→ Task statement
Using the records below, transcribe word for word the stretch from the line that contains "moved [22,120,400,182] ->" through the line that contains "[13,249,847,319] Overhead Door", both end lines included, and nothing else.

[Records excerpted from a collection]
++++++++

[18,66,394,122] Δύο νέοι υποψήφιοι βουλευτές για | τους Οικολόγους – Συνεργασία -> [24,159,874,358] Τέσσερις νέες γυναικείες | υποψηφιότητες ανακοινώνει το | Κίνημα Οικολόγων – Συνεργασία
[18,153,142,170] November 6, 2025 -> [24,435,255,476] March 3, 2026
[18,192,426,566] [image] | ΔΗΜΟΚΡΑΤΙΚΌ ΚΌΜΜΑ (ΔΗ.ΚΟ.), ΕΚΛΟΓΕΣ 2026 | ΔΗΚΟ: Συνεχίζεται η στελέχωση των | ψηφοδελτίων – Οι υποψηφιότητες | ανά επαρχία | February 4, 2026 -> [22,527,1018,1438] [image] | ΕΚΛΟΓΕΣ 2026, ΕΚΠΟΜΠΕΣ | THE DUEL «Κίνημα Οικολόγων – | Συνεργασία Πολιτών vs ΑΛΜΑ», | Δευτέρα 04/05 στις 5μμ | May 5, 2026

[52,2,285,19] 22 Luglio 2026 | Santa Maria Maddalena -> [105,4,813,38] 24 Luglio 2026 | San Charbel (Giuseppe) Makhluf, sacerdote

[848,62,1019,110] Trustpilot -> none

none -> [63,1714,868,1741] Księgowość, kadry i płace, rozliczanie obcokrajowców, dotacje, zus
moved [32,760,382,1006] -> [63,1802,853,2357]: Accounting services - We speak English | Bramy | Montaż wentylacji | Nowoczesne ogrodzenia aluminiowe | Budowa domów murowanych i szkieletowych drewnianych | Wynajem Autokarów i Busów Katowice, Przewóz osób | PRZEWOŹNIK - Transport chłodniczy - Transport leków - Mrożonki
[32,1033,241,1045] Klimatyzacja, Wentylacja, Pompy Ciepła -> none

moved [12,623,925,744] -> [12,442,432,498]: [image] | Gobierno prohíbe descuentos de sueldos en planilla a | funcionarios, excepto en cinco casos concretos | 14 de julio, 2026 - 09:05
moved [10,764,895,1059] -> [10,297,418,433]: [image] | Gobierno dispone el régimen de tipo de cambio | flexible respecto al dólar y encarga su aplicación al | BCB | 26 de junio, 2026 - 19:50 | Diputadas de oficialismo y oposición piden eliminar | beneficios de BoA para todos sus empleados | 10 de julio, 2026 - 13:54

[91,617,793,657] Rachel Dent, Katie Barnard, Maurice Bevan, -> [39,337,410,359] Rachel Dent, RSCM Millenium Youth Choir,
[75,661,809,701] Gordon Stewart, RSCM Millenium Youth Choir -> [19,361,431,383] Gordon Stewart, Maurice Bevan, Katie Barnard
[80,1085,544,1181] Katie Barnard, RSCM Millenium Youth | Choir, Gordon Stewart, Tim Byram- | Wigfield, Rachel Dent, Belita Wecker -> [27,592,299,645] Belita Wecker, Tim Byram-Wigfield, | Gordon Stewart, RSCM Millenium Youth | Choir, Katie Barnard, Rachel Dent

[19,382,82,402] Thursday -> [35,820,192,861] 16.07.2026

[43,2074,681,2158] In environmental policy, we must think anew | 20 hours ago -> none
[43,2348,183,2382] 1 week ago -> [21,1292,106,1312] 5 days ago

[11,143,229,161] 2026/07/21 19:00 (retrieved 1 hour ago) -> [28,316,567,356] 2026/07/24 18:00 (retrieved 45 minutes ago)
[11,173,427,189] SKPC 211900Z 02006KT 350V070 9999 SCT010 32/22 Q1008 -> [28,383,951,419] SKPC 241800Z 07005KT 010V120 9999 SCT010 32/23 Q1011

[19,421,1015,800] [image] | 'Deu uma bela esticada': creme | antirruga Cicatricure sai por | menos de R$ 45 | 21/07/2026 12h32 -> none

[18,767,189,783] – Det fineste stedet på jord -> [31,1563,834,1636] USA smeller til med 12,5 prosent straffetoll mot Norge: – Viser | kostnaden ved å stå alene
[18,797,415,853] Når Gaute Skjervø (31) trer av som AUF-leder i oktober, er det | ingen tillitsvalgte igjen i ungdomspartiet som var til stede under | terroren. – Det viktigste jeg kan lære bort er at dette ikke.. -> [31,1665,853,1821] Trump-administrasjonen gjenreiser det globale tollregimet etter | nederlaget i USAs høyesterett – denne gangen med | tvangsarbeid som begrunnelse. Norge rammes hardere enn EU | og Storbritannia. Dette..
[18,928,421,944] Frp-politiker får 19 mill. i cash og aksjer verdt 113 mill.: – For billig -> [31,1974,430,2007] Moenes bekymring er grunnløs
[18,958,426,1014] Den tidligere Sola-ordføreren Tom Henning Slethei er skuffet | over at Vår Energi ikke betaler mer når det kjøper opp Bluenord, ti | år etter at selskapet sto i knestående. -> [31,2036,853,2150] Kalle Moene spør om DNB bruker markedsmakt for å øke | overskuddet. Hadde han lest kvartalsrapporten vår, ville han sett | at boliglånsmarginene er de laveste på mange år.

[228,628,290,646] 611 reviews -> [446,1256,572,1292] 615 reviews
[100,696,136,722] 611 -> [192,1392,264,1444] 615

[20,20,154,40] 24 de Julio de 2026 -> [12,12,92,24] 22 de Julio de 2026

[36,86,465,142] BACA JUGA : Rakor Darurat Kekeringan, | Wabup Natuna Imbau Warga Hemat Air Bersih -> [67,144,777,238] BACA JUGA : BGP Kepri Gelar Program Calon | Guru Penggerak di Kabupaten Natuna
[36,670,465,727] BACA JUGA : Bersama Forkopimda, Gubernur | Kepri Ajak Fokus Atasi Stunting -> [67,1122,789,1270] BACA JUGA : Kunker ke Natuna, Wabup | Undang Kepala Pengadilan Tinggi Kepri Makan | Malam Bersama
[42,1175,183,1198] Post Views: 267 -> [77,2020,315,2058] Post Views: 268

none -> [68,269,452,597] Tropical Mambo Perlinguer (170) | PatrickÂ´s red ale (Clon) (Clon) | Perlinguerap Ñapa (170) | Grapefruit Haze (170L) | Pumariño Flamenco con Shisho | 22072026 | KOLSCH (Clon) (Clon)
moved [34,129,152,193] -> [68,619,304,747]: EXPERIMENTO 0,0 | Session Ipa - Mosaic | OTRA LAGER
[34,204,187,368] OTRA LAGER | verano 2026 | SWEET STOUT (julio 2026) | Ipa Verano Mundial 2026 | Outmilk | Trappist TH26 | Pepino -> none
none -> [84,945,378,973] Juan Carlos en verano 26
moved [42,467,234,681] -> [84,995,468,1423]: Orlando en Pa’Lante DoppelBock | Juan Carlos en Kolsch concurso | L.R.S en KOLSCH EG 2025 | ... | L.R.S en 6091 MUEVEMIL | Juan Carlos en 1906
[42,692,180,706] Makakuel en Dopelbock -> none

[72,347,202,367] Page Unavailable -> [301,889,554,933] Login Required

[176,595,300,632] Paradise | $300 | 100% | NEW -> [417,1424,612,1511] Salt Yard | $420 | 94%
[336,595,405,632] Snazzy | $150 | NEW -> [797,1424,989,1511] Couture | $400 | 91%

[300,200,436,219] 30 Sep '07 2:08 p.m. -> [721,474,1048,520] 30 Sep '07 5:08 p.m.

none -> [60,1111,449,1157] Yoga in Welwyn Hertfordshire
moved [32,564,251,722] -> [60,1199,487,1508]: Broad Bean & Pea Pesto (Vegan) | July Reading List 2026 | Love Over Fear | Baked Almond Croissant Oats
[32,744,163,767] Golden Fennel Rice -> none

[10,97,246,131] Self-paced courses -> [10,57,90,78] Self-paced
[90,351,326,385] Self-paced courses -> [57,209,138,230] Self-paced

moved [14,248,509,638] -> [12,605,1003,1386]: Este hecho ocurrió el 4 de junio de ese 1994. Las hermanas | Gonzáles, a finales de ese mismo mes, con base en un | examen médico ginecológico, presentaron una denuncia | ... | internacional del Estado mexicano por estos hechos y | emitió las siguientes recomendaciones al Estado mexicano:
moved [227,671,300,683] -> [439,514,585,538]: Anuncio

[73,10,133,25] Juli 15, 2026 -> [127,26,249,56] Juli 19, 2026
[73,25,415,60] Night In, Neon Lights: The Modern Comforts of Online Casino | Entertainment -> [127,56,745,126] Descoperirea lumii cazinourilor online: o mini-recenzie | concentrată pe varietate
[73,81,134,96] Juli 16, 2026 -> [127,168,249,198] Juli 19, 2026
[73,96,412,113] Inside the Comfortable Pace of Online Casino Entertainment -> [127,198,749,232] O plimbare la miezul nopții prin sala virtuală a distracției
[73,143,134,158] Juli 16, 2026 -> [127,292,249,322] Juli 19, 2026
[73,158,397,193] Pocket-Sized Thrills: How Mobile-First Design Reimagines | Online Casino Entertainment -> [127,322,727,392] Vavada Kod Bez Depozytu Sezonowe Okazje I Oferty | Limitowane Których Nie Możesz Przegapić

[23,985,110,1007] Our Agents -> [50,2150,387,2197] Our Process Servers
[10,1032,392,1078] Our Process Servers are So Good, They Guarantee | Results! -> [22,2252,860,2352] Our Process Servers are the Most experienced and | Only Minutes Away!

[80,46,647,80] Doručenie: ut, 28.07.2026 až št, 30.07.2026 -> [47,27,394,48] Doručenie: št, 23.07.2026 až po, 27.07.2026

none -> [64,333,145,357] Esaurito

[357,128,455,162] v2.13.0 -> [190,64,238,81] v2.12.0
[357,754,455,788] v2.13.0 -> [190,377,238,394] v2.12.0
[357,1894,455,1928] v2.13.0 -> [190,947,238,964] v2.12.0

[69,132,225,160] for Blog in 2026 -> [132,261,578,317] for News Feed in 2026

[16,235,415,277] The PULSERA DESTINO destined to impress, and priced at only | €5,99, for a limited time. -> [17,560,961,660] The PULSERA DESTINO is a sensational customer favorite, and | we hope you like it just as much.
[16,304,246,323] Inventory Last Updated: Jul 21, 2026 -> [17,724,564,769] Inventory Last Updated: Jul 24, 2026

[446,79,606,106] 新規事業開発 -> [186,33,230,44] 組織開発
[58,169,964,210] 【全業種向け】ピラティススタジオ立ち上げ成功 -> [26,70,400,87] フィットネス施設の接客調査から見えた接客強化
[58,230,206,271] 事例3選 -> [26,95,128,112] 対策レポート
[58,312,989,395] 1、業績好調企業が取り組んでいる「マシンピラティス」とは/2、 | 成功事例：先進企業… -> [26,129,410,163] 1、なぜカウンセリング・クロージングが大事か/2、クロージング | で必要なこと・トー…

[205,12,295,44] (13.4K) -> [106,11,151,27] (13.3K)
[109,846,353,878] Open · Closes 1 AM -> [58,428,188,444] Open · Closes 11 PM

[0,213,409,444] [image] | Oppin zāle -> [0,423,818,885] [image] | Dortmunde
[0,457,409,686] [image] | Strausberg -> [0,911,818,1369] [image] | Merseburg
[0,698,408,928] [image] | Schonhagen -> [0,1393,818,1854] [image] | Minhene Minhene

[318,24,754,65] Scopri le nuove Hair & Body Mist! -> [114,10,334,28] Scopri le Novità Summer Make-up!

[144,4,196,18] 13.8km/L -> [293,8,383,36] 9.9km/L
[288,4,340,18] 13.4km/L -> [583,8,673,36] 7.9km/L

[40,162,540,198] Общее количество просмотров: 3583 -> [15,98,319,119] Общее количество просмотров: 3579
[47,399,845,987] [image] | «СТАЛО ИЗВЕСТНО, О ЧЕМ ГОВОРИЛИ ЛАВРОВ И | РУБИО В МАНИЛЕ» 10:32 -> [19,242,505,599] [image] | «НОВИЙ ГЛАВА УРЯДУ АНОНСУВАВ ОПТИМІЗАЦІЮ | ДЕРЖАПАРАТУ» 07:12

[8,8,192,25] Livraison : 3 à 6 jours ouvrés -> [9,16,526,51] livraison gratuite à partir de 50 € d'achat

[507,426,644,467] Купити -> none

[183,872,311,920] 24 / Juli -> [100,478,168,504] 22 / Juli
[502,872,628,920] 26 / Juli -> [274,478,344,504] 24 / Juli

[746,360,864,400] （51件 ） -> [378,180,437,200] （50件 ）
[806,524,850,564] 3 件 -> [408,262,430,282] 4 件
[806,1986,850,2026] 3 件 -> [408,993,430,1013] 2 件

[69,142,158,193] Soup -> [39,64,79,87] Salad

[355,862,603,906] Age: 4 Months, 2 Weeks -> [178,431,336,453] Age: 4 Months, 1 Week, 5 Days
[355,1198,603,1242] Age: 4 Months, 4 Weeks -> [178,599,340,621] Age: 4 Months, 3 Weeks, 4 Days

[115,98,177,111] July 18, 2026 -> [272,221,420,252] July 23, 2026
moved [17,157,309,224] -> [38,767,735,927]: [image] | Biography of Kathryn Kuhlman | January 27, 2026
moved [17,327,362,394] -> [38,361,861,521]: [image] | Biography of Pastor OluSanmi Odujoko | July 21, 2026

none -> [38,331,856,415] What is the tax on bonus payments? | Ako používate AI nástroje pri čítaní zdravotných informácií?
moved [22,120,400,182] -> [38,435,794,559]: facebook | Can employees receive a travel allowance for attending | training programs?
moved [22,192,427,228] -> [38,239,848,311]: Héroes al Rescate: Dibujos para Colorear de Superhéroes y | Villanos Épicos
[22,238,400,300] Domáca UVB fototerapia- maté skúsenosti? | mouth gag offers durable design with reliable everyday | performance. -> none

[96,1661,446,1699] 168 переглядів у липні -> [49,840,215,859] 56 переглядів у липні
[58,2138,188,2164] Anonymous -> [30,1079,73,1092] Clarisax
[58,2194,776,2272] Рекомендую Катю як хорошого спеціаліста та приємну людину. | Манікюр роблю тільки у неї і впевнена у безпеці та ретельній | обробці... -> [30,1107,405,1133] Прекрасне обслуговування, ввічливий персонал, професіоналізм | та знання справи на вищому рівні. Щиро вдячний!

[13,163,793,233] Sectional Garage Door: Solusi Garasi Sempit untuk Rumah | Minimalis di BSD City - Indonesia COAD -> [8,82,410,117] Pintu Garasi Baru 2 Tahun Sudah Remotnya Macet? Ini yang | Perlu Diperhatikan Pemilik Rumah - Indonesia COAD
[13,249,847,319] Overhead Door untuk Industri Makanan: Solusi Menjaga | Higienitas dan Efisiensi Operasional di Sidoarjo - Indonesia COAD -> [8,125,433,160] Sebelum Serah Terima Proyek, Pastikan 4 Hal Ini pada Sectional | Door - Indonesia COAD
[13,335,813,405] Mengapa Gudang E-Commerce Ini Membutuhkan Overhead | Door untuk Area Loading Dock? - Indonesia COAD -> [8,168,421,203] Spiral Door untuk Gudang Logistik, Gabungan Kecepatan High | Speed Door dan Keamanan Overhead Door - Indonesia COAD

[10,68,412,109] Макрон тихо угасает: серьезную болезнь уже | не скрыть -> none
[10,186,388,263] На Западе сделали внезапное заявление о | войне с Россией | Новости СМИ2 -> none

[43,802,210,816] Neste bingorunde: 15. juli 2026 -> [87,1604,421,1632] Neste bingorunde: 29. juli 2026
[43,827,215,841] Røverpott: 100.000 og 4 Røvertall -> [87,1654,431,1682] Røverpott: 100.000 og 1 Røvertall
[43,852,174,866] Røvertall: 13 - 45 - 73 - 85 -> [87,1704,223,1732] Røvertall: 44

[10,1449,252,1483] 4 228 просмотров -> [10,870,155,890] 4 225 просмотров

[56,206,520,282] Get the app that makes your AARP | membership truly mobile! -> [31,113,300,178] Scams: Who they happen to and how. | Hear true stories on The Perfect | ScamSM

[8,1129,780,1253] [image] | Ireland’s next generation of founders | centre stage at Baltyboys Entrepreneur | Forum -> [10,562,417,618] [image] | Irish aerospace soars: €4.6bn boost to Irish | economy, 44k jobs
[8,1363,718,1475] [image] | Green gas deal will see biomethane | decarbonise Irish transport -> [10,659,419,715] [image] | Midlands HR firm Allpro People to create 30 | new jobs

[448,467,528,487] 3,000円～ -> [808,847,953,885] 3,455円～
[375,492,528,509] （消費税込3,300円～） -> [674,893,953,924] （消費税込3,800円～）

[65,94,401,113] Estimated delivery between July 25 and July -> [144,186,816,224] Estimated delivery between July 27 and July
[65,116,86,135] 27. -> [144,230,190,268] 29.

++++++++

→ Reply
moved [22,120,400,182] -> [38,435,794,559]: facebook | Can employees receive a travel allowance for attending | training programs?
moved [22,192,427,228] -> [38,239,848,311]: Héroes al Rescate: Dibujos para Colorear de Superhéroes y | Villanos Épicos
[22,238,400,300] Domáca UVB fototerapia- maté skúsenosti? | mouth gag offers durable design with reliable everyday | performance. -> none

[96,1661,446,1699] 168 переглядів у липні -> [49,840,215,859] 56 переглядів у липні
[58,2138,188,2164] Anonymous -> [30,1079,73,1092] Clarisax
[58,2194,776,2272] Рекомендую Катю як хорошого спеціаліста та приємну людину. | Манікюр роблю тільки у неї і впевнена у безпеці та ретельній | обробці... -> [30,1107,405,1133] Прекрасне обслуговування, ввічливий персонал, професіоналізм | та знання справи на вищому рівні. Щиро вдячний!

[13,163,793,233] Sectional Garage Door: Solusi Garasi Sempit untuk Rumah | Minimalis di BSD City - Indonesia COAD -> [8,82,410,117] Pintu Garasi Baru 2 Tahun Sudah Remotnya Macet? Ini yang | Perlu Diperhatikan Pemilik Rumah - Indonesia COAD
[13,249,847,319] Overhead Door untuk Industri Makanan: Solusi Menjaga | Higienitas dan Efisiensi Operasional di Sidoarjo - Indonesia COAD -> [8,125,433,160] Sebelum Serah Terima Proyek, Pastikan 4 Hal Ini pada Sectional | Door - Indonesia COAD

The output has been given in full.